Senate Bill 49 – Protecting children in the 21st Century Act

So after Danah Boyd’s post, I thought it only prudent to take a look at the actual text of Senator Ted Stevens’ proposed bill. Now granted, this bill is being proposed by a Senator who after the last election is now in the minority party and the likelihood of this bill passing is small but it still bears our attention.

The problem I see with this bill, as with many bills proposed by either party, is that on the surface it appears to address a certain obvious problem. In this case, the general theme is that we are trying to protect our children from digital predators, unscrupulous marketing agencies, oh yes, and themselves. It sends the message, what sort of person would NOT want to protect our children? And places those who oppose the bill’s other tenets in a very uncomfortable position. The question is, what is the unspoken intent and resultant fall-out of this bill should it become law?

Back to our examination…

Title I–Protecting children lists as its primary aim, “To stop the video transmission of child pornography in video format.”

This section appears to focus primarily upon video rental agencies. It amends the language in the Communications Act of 1934 and essentially increases fines associated with violations.
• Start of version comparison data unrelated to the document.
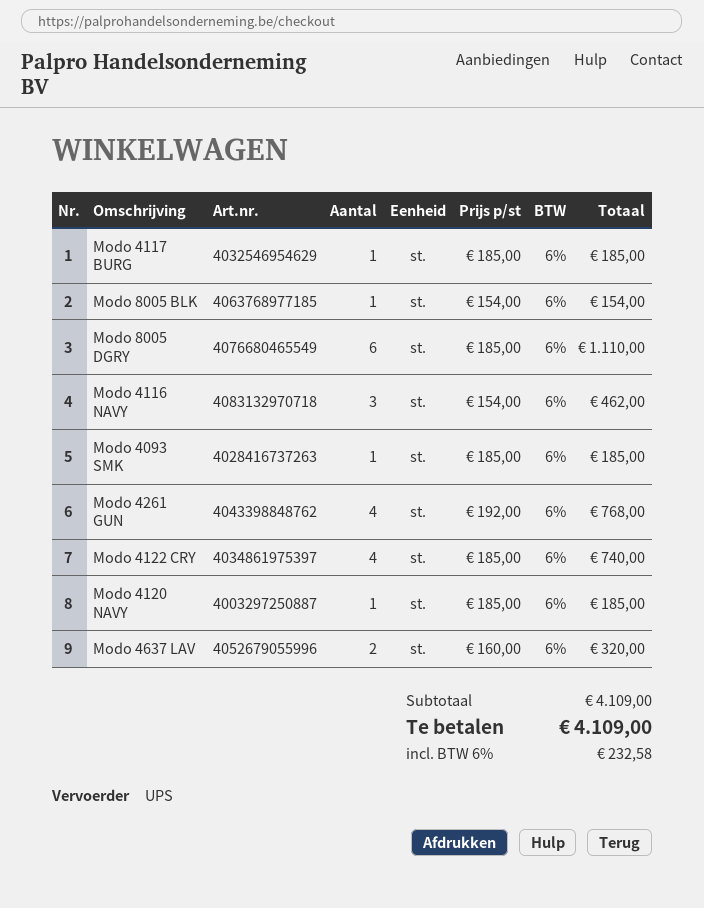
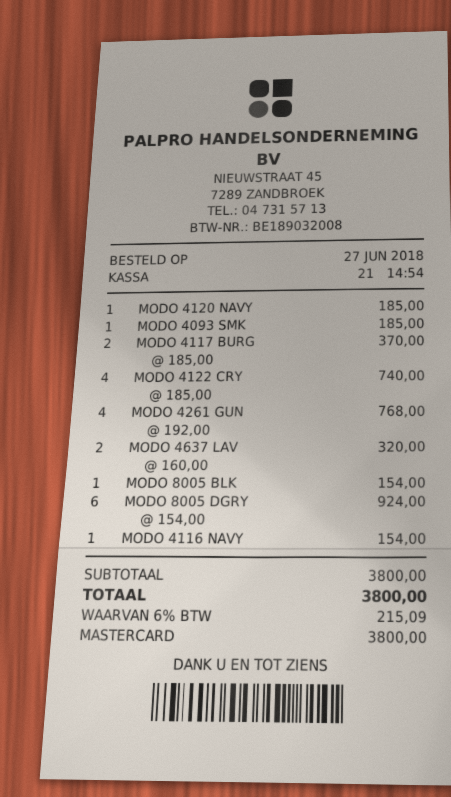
Modo 4117 BURG: 1 x 185.00 = 185.00 -> 2 x 185.00 = 370.00
Modo 8005 DGRY: 6 x 185.00 = 1110.00 -> 6 x 154.00 = 924.00
Modo 4116 NAVY: 3 x 154.00 = 462.00 -> 1 x 154.00 = 154.00
subtotal: 4109.00 -> 3800.00
tax: 6% = 232.58 -> 6% = 215.09
total: 4109.00 -> 3800.00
It also orders the removal of explicit material from the home page of any site (which assumes that the site has a redirect to the home page and that searchers aren’t going directly to an internal page).

Title II–Deleting Online Predators intends to develop Internet education and awareness programs for children whilst protecting them by including “protections against commercial social networking websites and chat rooms.”

This section operates on three assumptions, entitled “Findings.”

  1. Sexual predators approach minors on the Internet using chat rooms and social networking websites.
  2. Sexual predators can use these chat rooms and websites to locate, learn about, befriend, and eventually prey on children by engaging them in sexually explicit conversations, asking for photographs, and attempting to lure children into a face to face meeting.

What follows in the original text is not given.